半个冬天,二爷都在剥芦篾,剩下半个冬天,他便开始专心致志地编芦席。编席前先要打湿芦篾,静待竹篾软化。二爷的手像变戏法,不用一个小时,一捆芦篾就变成了一张图案丰富的凉席。
芦席是农村最好的乘凉工具,几乎每家的床上都有芦席。芦席软而不变形,夏天睡上去凉爽干净,十分舒适。暑天晚上,男人们把卷成筒状的芦席扛在肩上,到外面寻找风凉之地睡觉。或家门口马路边,或村头打麦场上,都是乘凉睡觉的风水宝地。女人们怕羞,坐在大门外面的芦席上扇着扇子聊到半夜,便回家睡觉。第二天早,男人们扛着芦席回家,身上总会有一片芦席的花纹。
对于农村人,芦席很重要,活人离不开,死人也离不开。未成年的孩子夭折了,是没有棺材的,也不能进入祖坟墓地,只能用芦席卷了,埋到河坡或高岗上,埋得多的地方,就成了大家口中的乱坟岗。
即便是成年人和老人,入土时也离不开芦席。棺材下到墓穴里,司仪便把提前准备好的芦席撕掉一个席角,然后把它盖到棺材顶上。席子一盖好,随着一声大喊,便开始封土,也预示着棺材里的人和亲人将会阴阳两隔,无法再见。
棺材顶上的芦席是遮天的,逝者在芦席的庇佑下安然进入另外一个世界。
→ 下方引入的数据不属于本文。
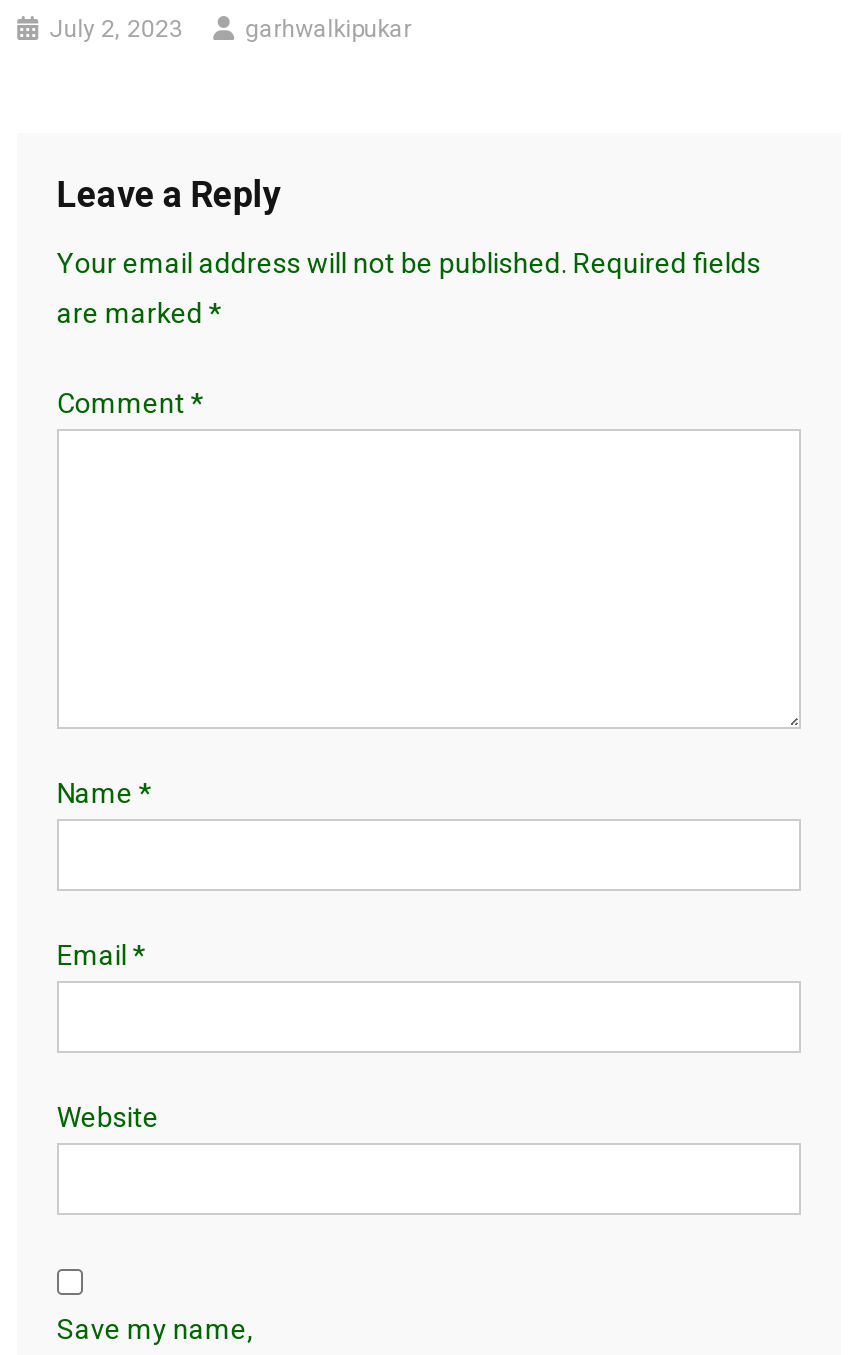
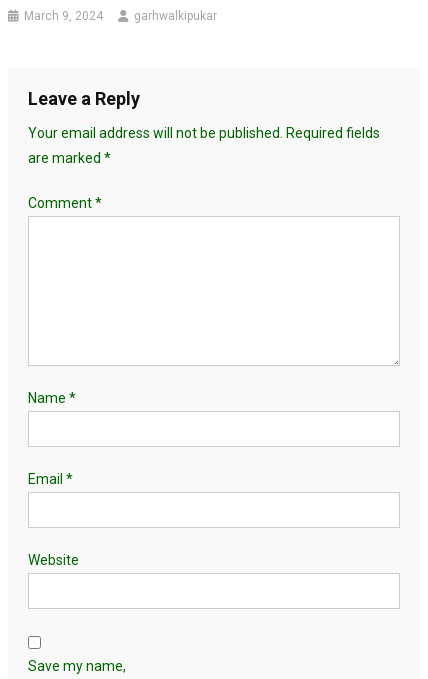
[49,16,183,44] July 2, 2023 -> [24,9,103,23] March 9, 2024

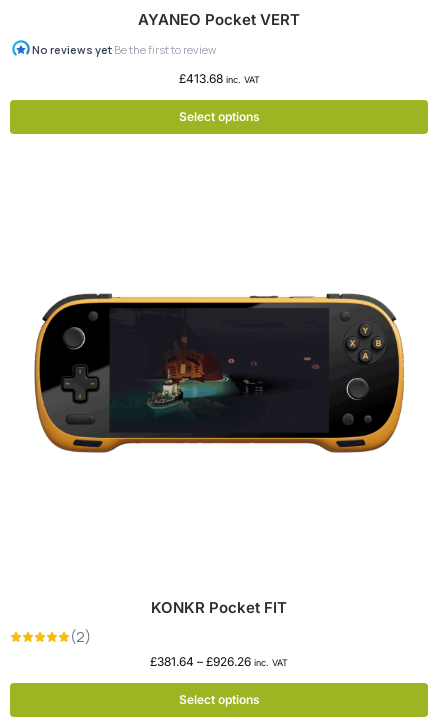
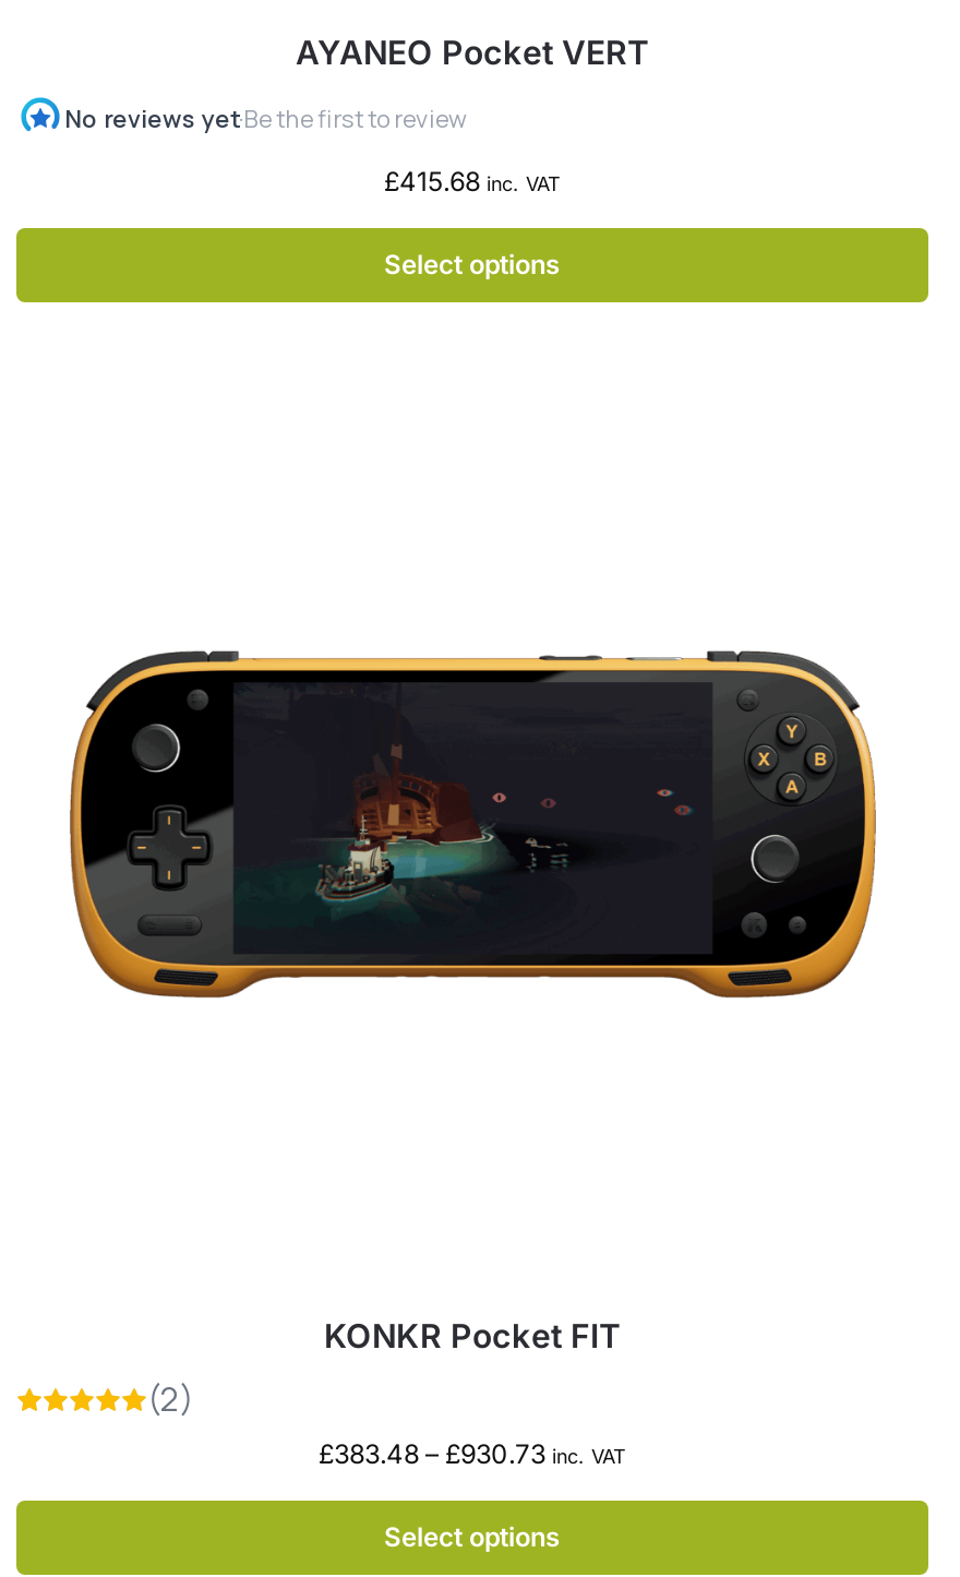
[178,71,260,86] £413.68 inc. VAT -> [384,165,561,198] £415.68 inc. VAT
[150,654,288,669] £381.64 – £926.26 inc. VAT -> [319,1437,626,1470] £383.48 – £930.73 inc. VAT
比起诗歌里描绘的芦花美,我想,这是芦苇最为庄严的时刻。
大风呼啸的冬天,万木萧瑟,田野空旷,一行出殡的队伍走出村子,穿过河堤。河边,干枯的芦苇随风起伏,芦花飘荡。不堪的日子,或干净或污浊的人生,都在一顶芦席的掩盖下,消失在蓝天白云之下。